Pam Giganti: Marilyn Diaz is taking her temperature as part of a clinical trial she enrolled in for a COVID-19 vaccine.
Marilyn Diaz: I did it because I wanted to see a cure. I wanted to see an end to COVID.
Pam Giganti: Dr. Olveen Carrasquillo, chief of general internal medicine at UHealth, says we need more people like Marilyn to volunteer, not only for COVID-19 studies, but other clinical trials aimed at curing other diseases.
Dr. Olveen Carrasquillo: I think with COVID has made it clear the importance of having people participate in research studies. The fact that we have vaccines in less than a year was not possible without the hundreds of thousands of people that volunteered for clinical trials.
Pam Giganti: That’s why UHealth is launching a new user-friendly website called umiamihealthresearch.org
Dr. Carrasquillo: Explains it in very simple plain language, what the study’s about. Many people they’re looking to enroll. And it’ll have some of the specific criteria, what they’re looking for.
Pam Giganti: There are ongoing trials for diabetes, heart disease, cancer, mental health, pediatrics, and much more. Some may even be done right from home.
Dr. Carrasquillo: It’s really important that we take people from all races, all ethnicities, all income levels, all educational levels, and come from different parts.

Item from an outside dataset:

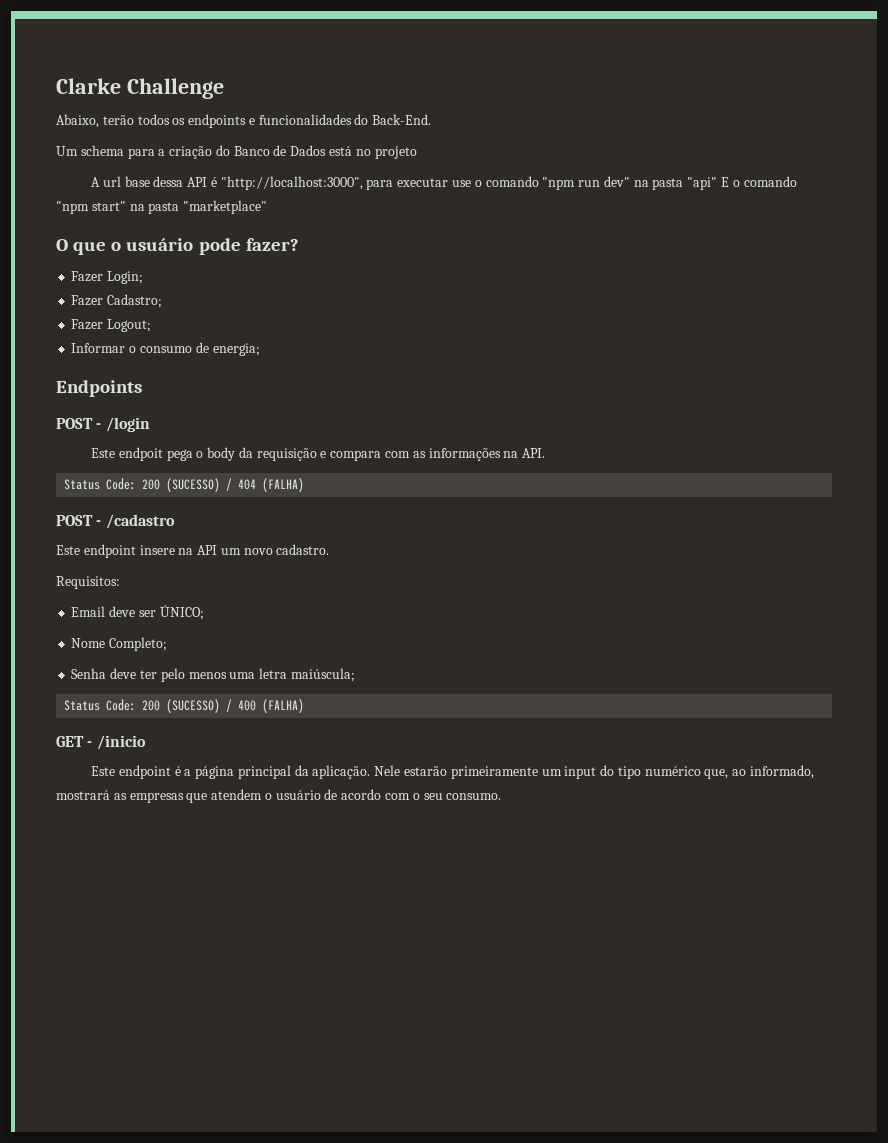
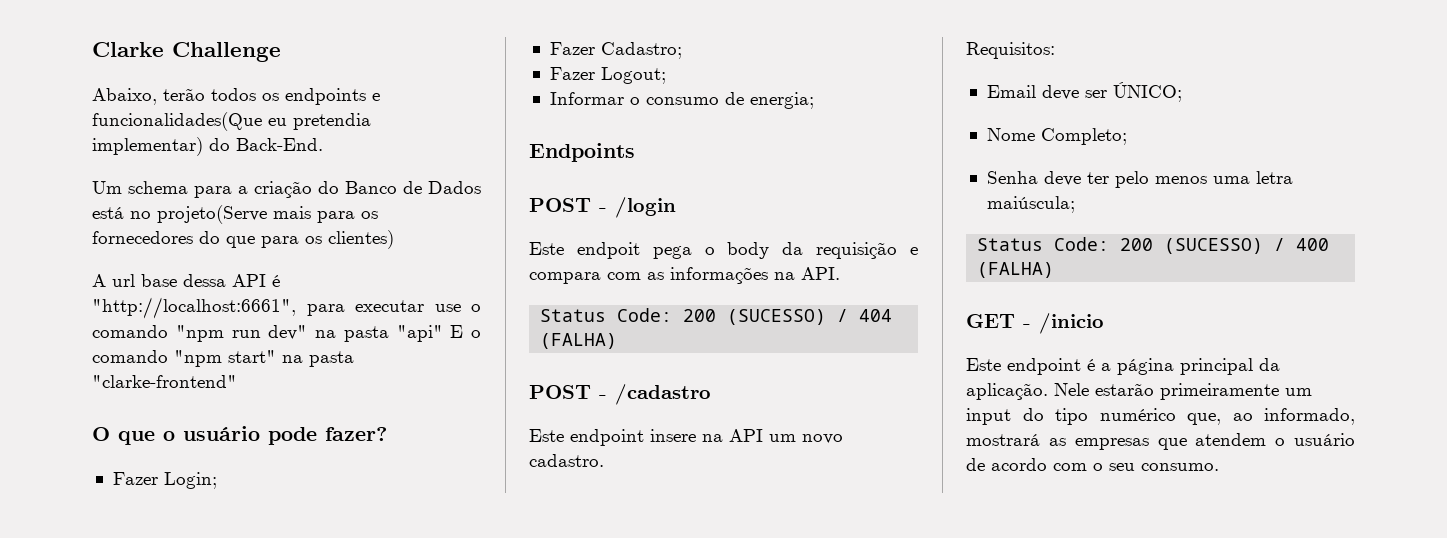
[258,114,352,125] funcionalidades -> [92,112,371,131] [92,137,203,156] funcionalidades(Que eu pretendia implementar)
[374,146,417,159] projeto -> [157,205,378,224] [92,230,394,249] projeto(Serve mais para os fornecedores do que para os clientes)
[220,176,363,190] "http://localhost:3000", -> [92,297,296,319] "http://localhost:6661",
[183,200,268,214] "marketplace" -> [92,375,237,388] "clarke-frontend"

Pam Giganti: Dr. Carrasquillo says UHealth’s new website is part of a movement by the National Institutes of Health to encourage more people to take part in clinical trials.
Dr. Carrasquillo: We’re part of something called the Clinical and Translational Science Awards, it’s an Institute by the NIH, that’s trying to make it easier for people to participate in clinical research.
Pam Giganti: Marilyn doesn’t know yet if she got the actual vaccine or a placebo. Either way, she’s happy to help move science forward.
Marilyn Diaz: If the researchers and the scientists are working so hard to help find cures, I think it is our duty to come forward and to help others.